For cross-sectional studies, we calculated SMD in cognitive test scores by SDB status. In cases where a higher score indicated worse cognition, we multiplied the score by −1 so that high scores indicated better performance across all tests. One study34 only reported the OR, and this was converted to Cohen d using the formula SMD = log(OR) × √3 / π. For one study29 where neither the SDs nor the 95% CIs were reported, we used the SD of the same test from another previous study.21 To estimate the pooled SMD for each cognitive domain, we first calculated a summary Hedges g estimate for each domain from each individual source study. This step ensures that multiple relevant tests within each source study were all considered in the analysis without being overrepresented in the pooled analysis. All effect estimates were then pooled using a weighted random-effects model.
We tested between-study heterogeneity using I2 statistics35 and used Egger test and funnel plot asymmetry to evaluate publication bias.36 All tests were 2-tailed. Sensitivity analysis was conducted by excluding the studies that introduced significant heterogeneity to the analysis on each cognitive outcome. The quality of the included studies was evaluated independently by 2 investigators (Y.L. and C.T.M.) using the Newcastle-Ottawa Quality Assessment Scale.37 Our study adheres to the Preferred Reporting Items for Systematic Reviews and Meta-Analyses (PRISMA) guidelines38 and the Meta-analysis of Observational Studies in Epidemiology (MOOSE) checklist.39 All statistical analysis was performed using Review Manager Software version 5 (Cochrane Collaboration). Significance was set at P < .05.
We identified a total of 3527 articles, including 1347 articles from PubMed, 359 from PsychINFO, and 1821 from EMBASE. After screening titles and abstracts, we selected 134 articles for further evaluation, and after applying the inclusion and exclusion criteria, we retrieved 24 full-text articles for detailed review. After excluding studies with insufficient data for the meta-analysis, our analytic sample included 14 studies15-18,24-32,34 with 4 288 419 participants from 5 different countries (10 studies from the United States and 1 each from France, Germany, Norway, and Taiwan) (eFigure in the Supplement). Table 1 and Table 2 summarize the characteristics and Newcastle-Ottawa Quality Assessment Scale quality scores of included studies. Two studies of different designs were published from the Study of Osteoporotic Fractures,18,30 which recruited women only, and another 2 from the Osteoporotic Fractures in Men,15,27 focusing on men only. Moreover, 2 studies were based on the US Veterans Affairs health medical records and included primarily men.26,34 Three studies used clinically diagnosed SDB,24,26,34 while the rest presented results by AHI cutoffs15,17,18,21,25,27-32 or by continuous scores.16 Four studies17,29,31,32 used AHI4% for the definition of SDB, 6 studies15,16,18,25,27,30 used AHI3%, and 1 study28 did not specify the definition of AHI.
Pooled analysis of the 6 prospective studies (including 212 943 participants) indicated that those with SDB were 26% (risk ratio, 1.26; 95% CI, 1.05-1.50) more likely to develop cognitive impairment, defined by clinically relevant cognitive decline15,17,25 or risk of dementia,18,24,26 with no evidence of publication bias but significant between-study heterogeneity (Figure 1). The 3 prospective studies that showed positive findings all examined risk of mild cognitive impairment (MCI) or dementia as the outcome,18,24,26 and 2 of these used ICD-9 codes to define SDB.24,26 Sensitivity analysis shows that after removing the study by Blackwell et al15 from this pooled analysis, the heterogeneity disappeared (risk ratio, 1.35; 95% CI, 1.11-1.65).
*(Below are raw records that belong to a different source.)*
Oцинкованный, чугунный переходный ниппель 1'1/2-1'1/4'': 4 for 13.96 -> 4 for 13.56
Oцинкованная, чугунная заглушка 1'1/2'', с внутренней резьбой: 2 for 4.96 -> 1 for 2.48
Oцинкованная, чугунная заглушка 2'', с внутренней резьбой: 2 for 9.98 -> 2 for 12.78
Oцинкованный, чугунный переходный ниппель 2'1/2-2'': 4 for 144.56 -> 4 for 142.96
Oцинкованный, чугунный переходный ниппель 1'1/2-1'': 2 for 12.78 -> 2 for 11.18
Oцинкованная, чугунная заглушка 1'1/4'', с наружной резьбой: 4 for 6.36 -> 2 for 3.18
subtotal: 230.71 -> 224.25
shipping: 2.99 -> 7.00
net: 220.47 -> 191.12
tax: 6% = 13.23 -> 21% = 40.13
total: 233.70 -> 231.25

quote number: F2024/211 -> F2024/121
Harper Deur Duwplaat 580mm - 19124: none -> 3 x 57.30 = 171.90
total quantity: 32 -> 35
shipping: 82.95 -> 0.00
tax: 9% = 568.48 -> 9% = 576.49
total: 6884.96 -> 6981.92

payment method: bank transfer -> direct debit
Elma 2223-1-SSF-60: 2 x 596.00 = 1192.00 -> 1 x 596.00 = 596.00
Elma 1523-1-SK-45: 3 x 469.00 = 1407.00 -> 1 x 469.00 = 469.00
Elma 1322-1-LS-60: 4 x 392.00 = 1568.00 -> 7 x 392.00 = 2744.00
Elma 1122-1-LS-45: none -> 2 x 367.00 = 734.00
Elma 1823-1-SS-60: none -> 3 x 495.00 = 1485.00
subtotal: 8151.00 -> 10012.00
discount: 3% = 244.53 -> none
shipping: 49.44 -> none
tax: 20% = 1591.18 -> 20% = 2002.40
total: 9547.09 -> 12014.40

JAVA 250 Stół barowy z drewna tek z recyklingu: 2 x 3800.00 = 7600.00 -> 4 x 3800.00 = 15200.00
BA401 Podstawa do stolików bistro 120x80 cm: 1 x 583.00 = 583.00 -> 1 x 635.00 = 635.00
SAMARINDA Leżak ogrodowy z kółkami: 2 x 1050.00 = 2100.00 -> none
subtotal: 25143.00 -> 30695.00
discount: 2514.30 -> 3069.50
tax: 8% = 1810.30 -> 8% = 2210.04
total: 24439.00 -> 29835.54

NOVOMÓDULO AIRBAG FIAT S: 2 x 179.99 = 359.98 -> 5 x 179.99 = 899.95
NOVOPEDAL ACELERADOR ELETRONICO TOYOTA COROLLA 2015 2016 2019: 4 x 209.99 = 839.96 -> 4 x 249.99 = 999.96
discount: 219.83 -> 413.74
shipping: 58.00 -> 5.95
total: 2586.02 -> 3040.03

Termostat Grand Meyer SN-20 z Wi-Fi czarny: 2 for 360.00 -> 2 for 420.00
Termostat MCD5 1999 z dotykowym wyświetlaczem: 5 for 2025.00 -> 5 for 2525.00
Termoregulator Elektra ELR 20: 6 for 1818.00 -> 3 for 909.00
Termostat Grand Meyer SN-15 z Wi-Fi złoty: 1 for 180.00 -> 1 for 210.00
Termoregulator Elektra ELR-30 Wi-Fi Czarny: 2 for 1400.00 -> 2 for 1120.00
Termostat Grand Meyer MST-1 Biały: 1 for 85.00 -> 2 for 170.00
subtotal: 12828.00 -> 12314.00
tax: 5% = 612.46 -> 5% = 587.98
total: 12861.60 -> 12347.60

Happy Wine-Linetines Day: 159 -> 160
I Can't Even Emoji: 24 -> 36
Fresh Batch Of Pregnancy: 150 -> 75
Pooled analysis of 6 cross-sectional studies (including 4 073 604 participants) suggested that SDB was not significantly associated with global cognition (SMD, −0.02; 95% CI, −0.07 to 0.04) (Figure 2A). There was no evidence of publication bias but significant heterogeneity between studies. After removing the study by Sharafkhaneh et al,34 the heterogeneity disappeared (SMD, 0.01; 95% CI, −0.04 to 0.05).
Pooled analysis of 7 cross-sectional studies (including 15 220 participants) indicated that those with SDB had worse executive function compared with those without (SMD, −0.05; 95% CI, −0.09 to 0.00) (Figure 2B). There was no evidence of heterogeneity or publication bias.
Figure 2C shows the relationship between SDB and memory. One study only examined immediate memory,32 while the rest assessed delayed recall.16,17,28,31 Pooled analysis of 5 cross-sectional studies (including 11 863 participants) indicated an SMD of −0.01 (95% CI, −0.05 to 0.04) in memory score between those with and without SDB. There was no evidence of heterogeneity or publication bias.
To our knowledge, this study is the first to provide a comprehensive systematic review and quantitative synthesis of population-based studies on SDB and cognitive function and to obtain pooled estimates of the effects of SDB on both the risk of cognitive impairment and on different domains of cognitive function. Our pooled analysis of more than 4 million adults showed that those with SDB were 26% (risk ratio, 1.26; 95% CI, 1.05-1.50) more likely to develop cognitive impairment and had slightly worse performance in executive function but not on global cognition or memory. Although some between-study heterogeneity was found, sensitivity analysis confirmed these associations, and there was no evidence of publication bias.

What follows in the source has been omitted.